→ YOUR TASK
The expected answer is the set of lines in the data below between the line holding "discount: 25% = 669.75 -> 25% = 595.50" and the line holding "total: 2063.75 -> 1786.50", inclusive, written out exactly.

→ DATASET RECORDS
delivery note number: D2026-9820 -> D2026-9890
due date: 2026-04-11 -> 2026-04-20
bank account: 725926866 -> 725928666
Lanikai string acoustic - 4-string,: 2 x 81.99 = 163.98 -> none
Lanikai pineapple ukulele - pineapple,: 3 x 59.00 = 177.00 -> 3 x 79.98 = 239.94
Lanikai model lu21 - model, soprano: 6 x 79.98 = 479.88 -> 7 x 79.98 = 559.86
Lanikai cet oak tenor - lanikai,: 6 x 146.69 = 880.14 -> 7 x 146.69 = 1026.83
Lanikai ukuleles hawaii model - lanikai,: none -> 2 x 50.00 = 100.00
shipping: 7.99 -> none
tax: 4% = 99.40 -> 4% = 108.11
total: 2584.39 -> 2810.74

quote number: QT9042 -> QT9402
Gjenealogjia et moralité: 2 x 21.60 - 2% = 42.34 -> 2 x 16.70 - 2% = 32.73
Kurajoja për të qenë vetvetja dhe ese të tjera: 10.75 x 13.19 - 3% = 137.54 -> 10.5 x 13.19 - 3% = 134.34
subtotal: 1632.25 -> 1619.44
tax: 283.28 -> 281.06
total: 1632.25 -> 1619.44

...

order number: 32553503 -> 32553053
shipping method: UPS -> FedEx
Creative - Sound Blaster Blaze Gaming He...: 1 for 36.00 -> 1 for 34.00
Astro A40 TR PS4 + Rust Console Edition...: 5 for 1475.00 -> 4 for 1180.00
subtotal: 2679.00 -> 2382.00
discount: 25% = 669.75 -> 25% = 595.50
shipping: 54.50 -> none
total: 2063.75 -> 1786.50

--

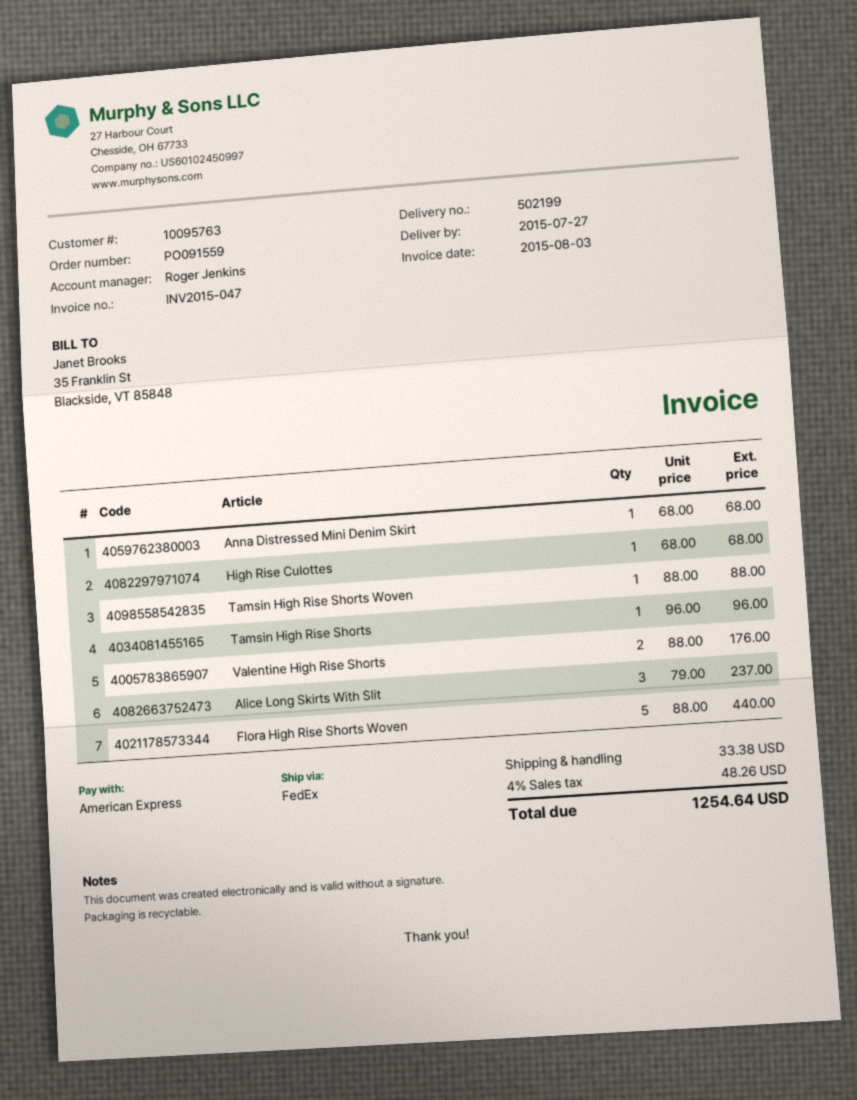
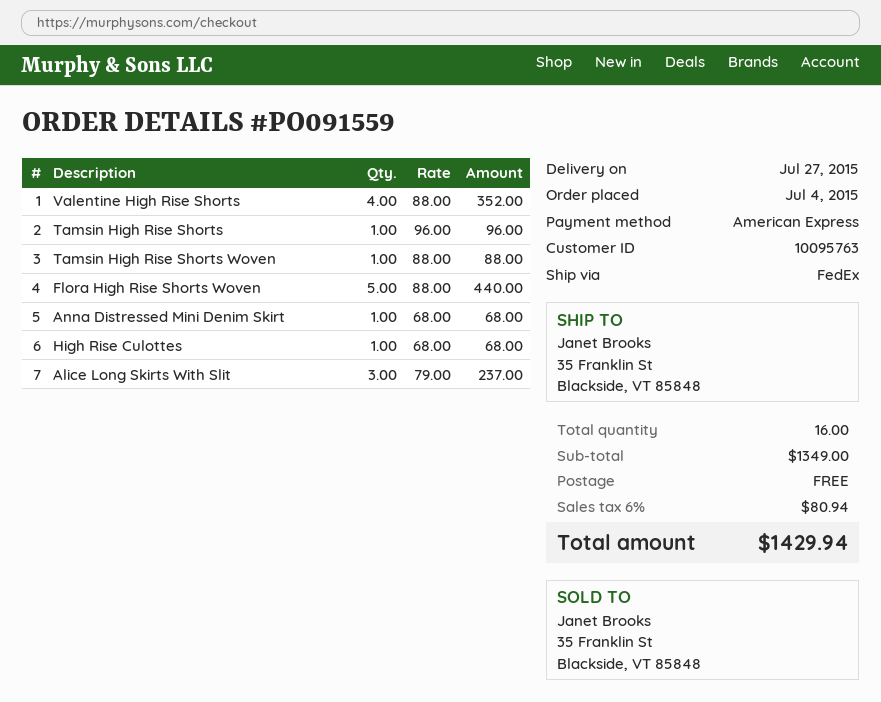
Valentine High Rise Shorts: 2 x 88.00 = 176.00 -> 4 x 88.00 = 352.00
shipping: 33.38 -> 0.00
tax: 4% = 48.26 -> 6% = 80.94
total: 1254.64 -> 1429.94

→ OUTPUT
discount: 25% = 669.75 -> 25% = 595.50
shipping: 54.50 -> none
total: 2063.75 -> 1786.50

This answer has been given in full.